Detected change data
-.-.-

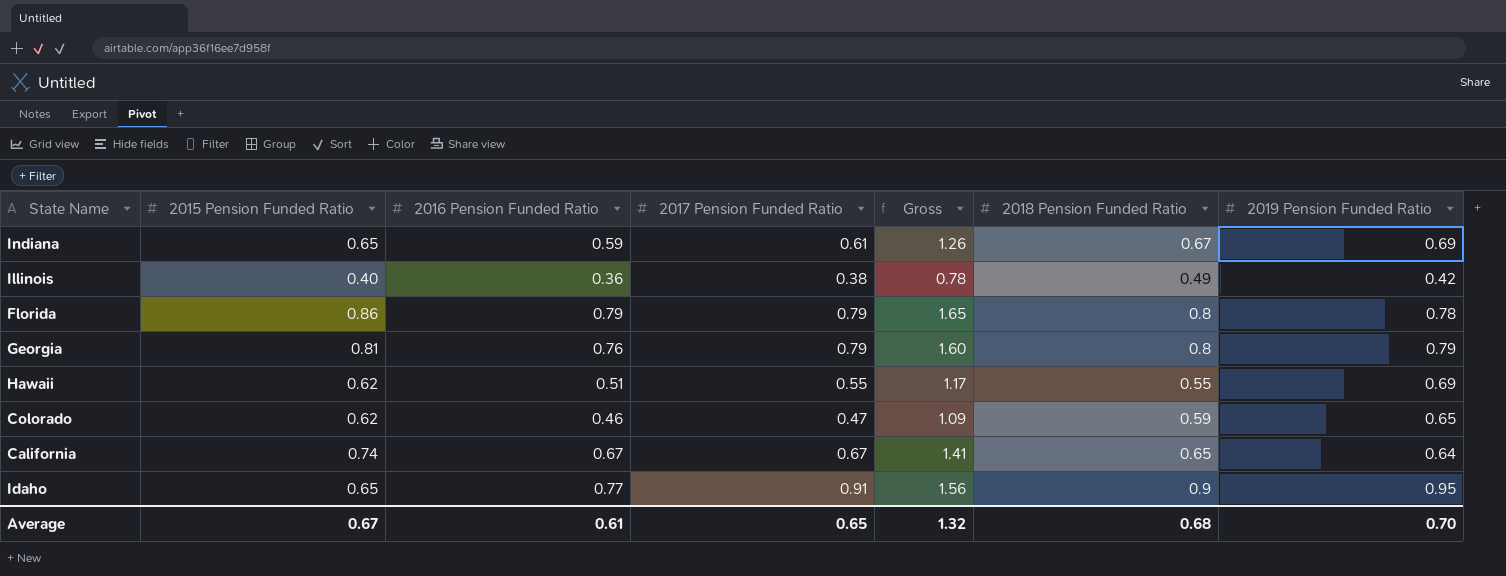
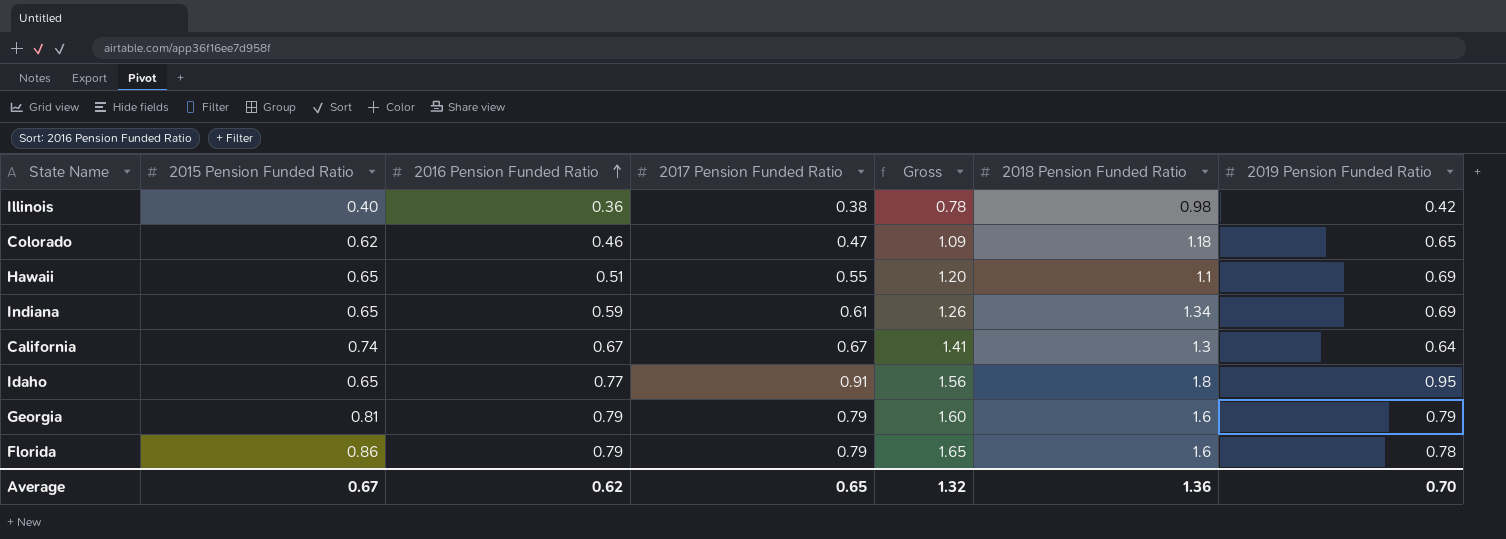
row order: none -> 2016 Pension Funded Ratio ascending
Illinois | 2018 Pension Funded Ratio: 0.49 -> 0.98
Colorado | 2018 Pension Funded Ratio: 0.59 -> 1.18
Hawaii | 2015 Pension Funded Ratio: 0.62 -> 0.65
Hawaii | Gross: 1.17 -> 1.20
Hawaii | 2018 Pension Funded Ratio: 0.55 -> 1.1
Indiana | 2018 Pension Funded Ratio: 0.67 -> 1.34
California | 2018 Pension Funded Ratio: 0.65 -> 1.3
Idaho | 2018 Pension Funded Ratio: 0.9 -> 1.8
Georgia | 2016 Pension Funded Ratio: 0.76 -> 0.79
Georgia | 2018 Pension Funded Ratio: 0.8 -> 1.6
Florida | 2018 Pension Funded Ratio: 0.8 -> 1.6
Average | 2016 Pension Funded Ratio: 0.61 -> 0.62
Average | 2018 Pension Funded Ratio: 0.68 -> 1.36

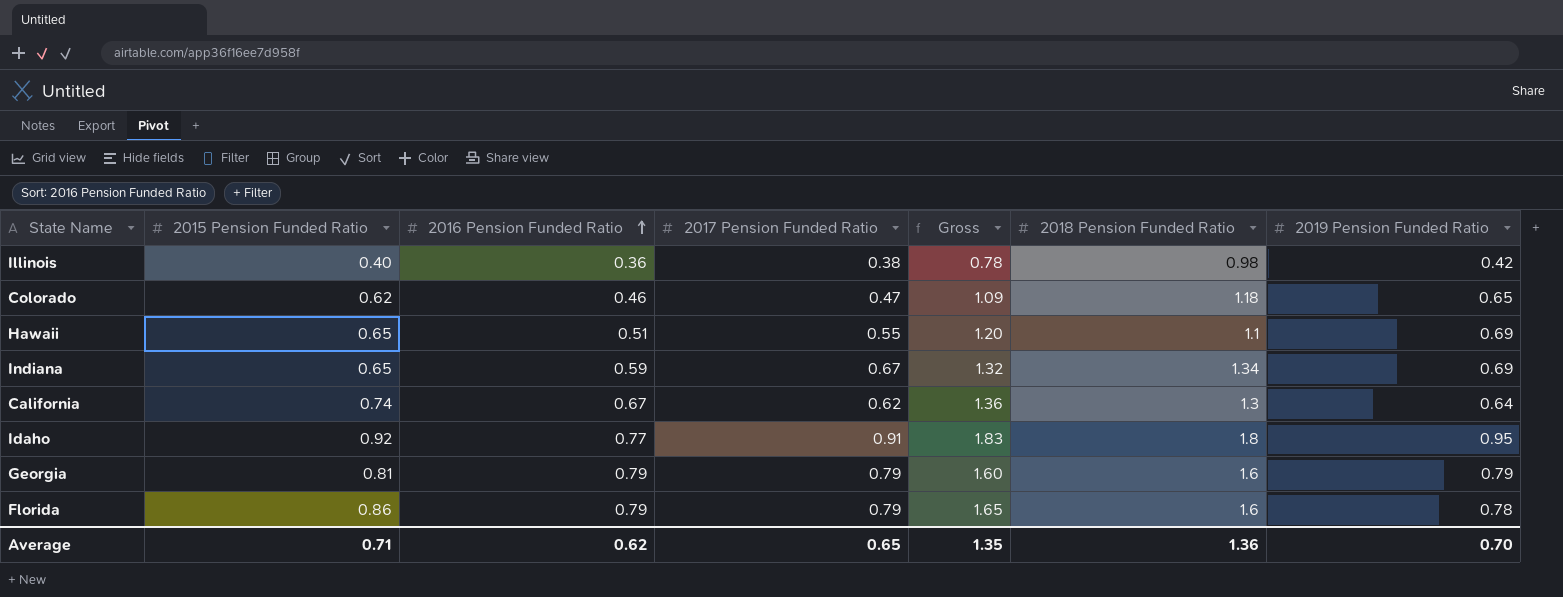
Indiana | 2017 Pension Funded Ratio: 0.61 -> 0.67
Indiana | Gross: 1.26 -> 1.32
California | 2017 Pension Funded Ratio: 0.67 -> 0.62
California | Gross: 1.41 -> 1.36
Idaho | 2015 Pension Funded Ratio: 0.65 -> 0.92
Idaho | Gross: 1.56 -> 1.83
Average | 2015 Pension Funded Ratio: 0.67 -> 0.71
Average | Gross: 1.32 -> 1.35

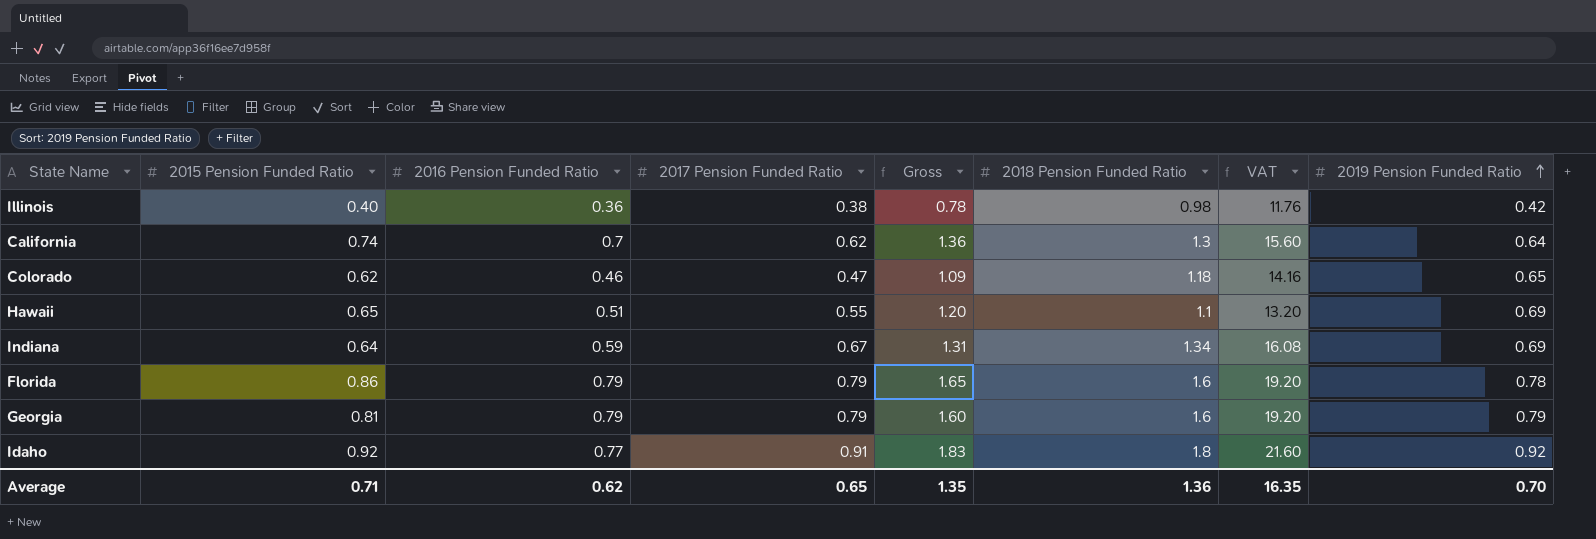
row order: 2016 Pension Funded Ratio ascending -> 2019 Pension Funded Ratio ascending
column VAT | formula: none -> [2018 Pension Funded Ratio] * 12
California | 2016 Pension Funded Ratio: 0.67 -> 0.7
Indiana | 2015 Pension Funded Ratio: 0.65 -> 0.64
Indiana | Gross: 1.32 -> 1.31
Idaho | 2019 Pension Funded Ratio: 0.95 -> 0.92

-.-.-

Task directions -> Could the data be reproduced exactly, with the pictures omitted?

Solution ->
row order: none -> 2016 Pension Funded Ratio ascending
Illinois | 2018 Pension Funded Ratio: 0.49 -> 0.98
Colorado | 2018 Pension Funded Ratio: 0.59 -> 1.18
Hawaii | 2015 Pension Funded Ratio: 0.62 -> 0.65
Hawaii | Gross: 1.17 -> 1.20
Hawaii | 2018 Pension Funded Ratio: 0.55 -> 1.1
Indiana | 2018 Pension Funded Ratio: 0.67 -> 1.34
California | 2018 Pension Funded Ratio: 0.65 -> 1.3
Idaho | 2018 Pension Funded Ratio: 0.9 -> 1.8
Georgia | 2016 Pension Funded Ratio: 0.76 -> 0.79
Georgia | 2018 Pension Funded Ratio: 0.8 -> 1.6
Florida | 2018 Pension Funded Ratio: 0.8 -> 1.6
Average | 2016 Pension Funded Ratio: 0.61 -> 0.62
Average | 2018 Pension Funded Ratio: 0.68 -> 1.36

Indiana | 2017 Pension Funded Ratio: 0.61 -> 0.67
Indiana | Gross: 1.26 -> 1.32
California | 2017 Pension Funded Ratio: 0.67 -> 0.62
California | Gross: 1.41 -> 1.36
Idaho | 2015 Pension Funded Ratio: 0.65 -> 0.92
Idaho | Gross: 1.56 -> 1.83
Average | 2015 Pension Funded Ratio: 0.67 -> 0.71
Average | Gross: 1.32 -> 1.35

row order: 2016 Pension Funded Ratio ascending -> 2019 Pension Funded Ratio ascending
column VAT | formula: none -> [2018 Pension Funded Ratio] * 12
California | 2016 Pension Funded Ratio: 0.67 -> 0.7
Indiana | 2015 Pension Funded Ratio: 0.65 -> 0.64
Indiana | Gross: 1.32 -> 1.31
Idaho | 2019 Pension Funded Ratio: 0.95 -> 0.92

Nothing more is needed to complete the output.